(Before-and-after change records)
---*---

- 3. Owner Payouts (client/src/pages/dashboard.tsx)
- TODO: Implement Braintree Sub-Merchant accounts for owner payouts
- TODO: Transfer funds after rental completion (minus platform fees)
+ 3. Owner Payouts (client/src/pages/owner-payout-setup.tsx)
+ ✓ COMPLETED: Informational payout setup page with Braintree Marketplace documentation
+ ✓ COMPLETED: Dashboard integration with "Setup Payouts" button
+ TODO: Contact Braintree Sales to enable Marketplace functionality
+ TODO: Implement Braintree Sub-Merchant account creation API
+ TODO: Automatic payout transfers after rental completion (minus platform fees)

---*---

### [What you need to do]
Exactly and only the lines from the line containing "- TODO: Transfer" through the final line of the records above must be returned.

### [Exercise answer]
- TODO: Transfer funds after rental completion (minus platform fees)
+ 3. Owner Payouts (client/src/pages/owner-payout-setup.tsx)
+ ✓ COMPLETED: Informational payout setup page with Braintree Marketplace documentation
+ ✓ COMPLETED: Dashboard integration with "Setup Payouts" button
+ TODO: Contact Braintree Sales to enable Marketplace functionality
+ TODO: Implement Braintree Sub-Merchant account creation API
+ TODO: Automatic payout transfers after rental completion (minus platform fees)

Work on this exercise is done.